Randomised phase II study of enzalutamide (MDV3100) in combination with AZD5363 in patients with metastatic castration-resistant prostate cancer.
Disease site: Prostate cancer, urological cancers
Treatment modality: Systemic therapy
Status: In follow-up
RE-AKT is a multicentre, prospective, randomised, phase II trial in men with metastatic castration-resistant prostate cancer. RE-AKT has three parts:
- First, a phase I safety run-in to identify the safety and tolerability of enzalutamide and AZD5363. This cohort is now closed to recruitment; 16 participants were treated at The Royal Marsden NHS Foundation Trust over nine months.
- A randomised phase II part will determine the efficacy of AZD5363 plus enzalutamide versus placebo plus enzalutamide. This part is now open; 100 participants will be recruited to this phase from 15 UK centres over 18 months.
- At the same time as the randomised phase II part, a single stage phase II expansion cohort will run to determine the efficacy of AZD5363 plus enzalutamide in patients who previously progressed on enzalutamide alone. A total of 18 participants will be recruited from approximately five UK hospitals.

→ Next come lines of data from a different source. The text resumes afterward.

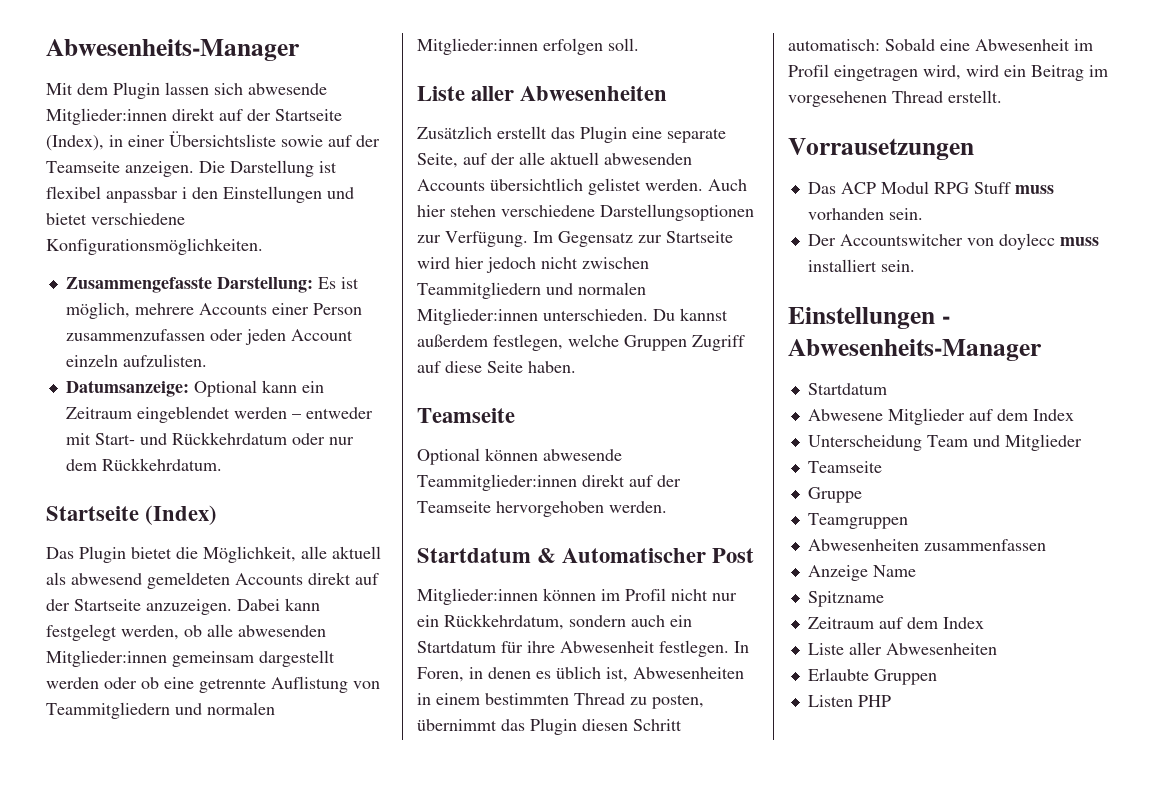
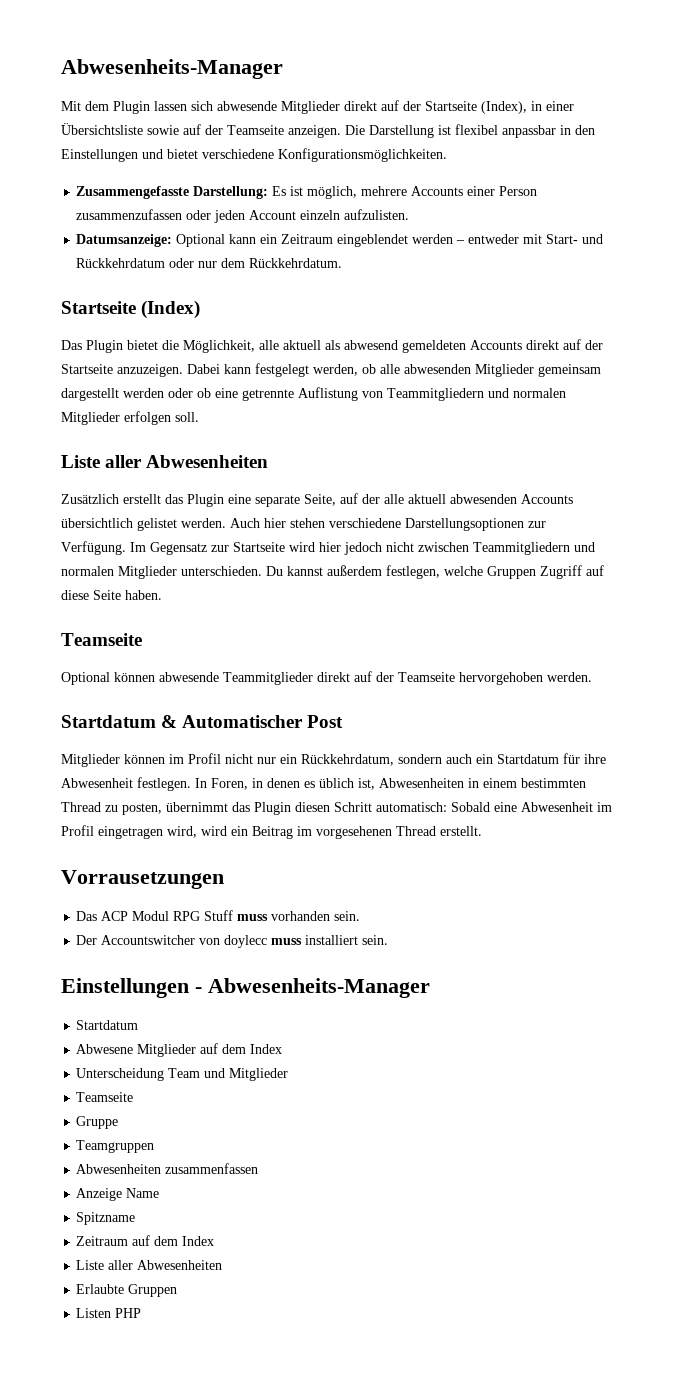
- Mit dem Plugin lassen sich abwesende Mitglieder:innen direkt auf der Startseite (Index), in einer Übersichtsliste sowie auf der Teamseite anzeigen.
+ Mit dem Plugin lassen sich abwesende Mitglieder direkt auf der Startseite (Index), in einer Übersichtsliste sowie auf der Teamseite anzeigen.
- Die Darstellung ist flexibel anpassbar i den Einstellungen und bietet verschiedene Konfigurationsmöglichkeiten.
+ Die Darstellung ist flexibel anpassbar in den Einstellungen und bietet verschiedene Konfigurationsmöglichkeiten.
- Dabei kann festgelegt werden, ob alle abwesenden Mitglieder:innen gemeinsam dargestellt werden oder ob eine getrennte Auflistung von Teammitgliedern und normalen Mitglieder:innen erfolgen soll.
+ Dabei kann festgelegt werden, ob alle abwesenden Mitglieder gemeinsam dargestellt werden oder ob eine getrennte Auflistung von Teammitgliedern und normalen Mitglieder erfolgen soll.
- Im Gegensatz zur Startseite wird hier jedoch nicht zwischen Teammitgliedern und normalen Mitglieder:innen unterschieden.
+ Im Gegensatz zur Startseite wird hier jedoch nicht zwischen Teammitgliedern und normalen Mitglieder unterschieden.
- Optional können abwesende Teammitglieder:innen direkt auf der Teamseite hervorgehoben werden.
+ Optional können abwesende Teammitglieder direkt auf der Teamseite hervorgehoben werden.
- Mitglieder:innen können im Profil nicht nur ein Rückkehrdatum, sondern auch ein Startdatum für ihre Abwesenheit festlegen.
+ Mitglieder können im Profil nicht nur ein Rückkehrdatum, sondern auch ein Startdatum für ihre Abwesenheit festlegen.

Participants will receive treatment until disease progression. After discontinuing trial treatment, all patients will be followed up for an end of treatment safety assessment and phase II participants will be followed up every three months for the first year, and then every six months for life.

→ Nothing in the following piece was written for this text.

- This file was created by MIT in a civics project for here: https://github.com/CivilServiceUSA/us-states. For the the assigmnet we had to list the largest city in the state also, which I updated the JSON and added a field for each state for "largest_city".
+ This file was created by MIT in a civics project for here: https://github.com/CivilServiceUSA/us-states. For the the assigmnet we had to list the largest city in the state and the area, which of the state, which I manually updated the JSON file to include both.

We have prepared a lay summary of the RE-AKT Phase I results, which may be downloaded and viewed here.
Chief Investigator: Professor Johann de Bono, The Institute of Cancer Research
ICR-CTSU Scientific Lead: Dr Emma Hall
Trial management contact: [email protected]
Sponsor: The Institute of Cancer Research and The Royal Marsden NHS Foundation Trust
Funding: AstraZeneca and endorsed by Cancer Research UK (CRUKE/12/050)
A plain English summary is available from Cancer Research UK.
View RE-AKT on the UK Clinical Trials Gateway.
Publications and presentations
There have been no presentations or publications to date.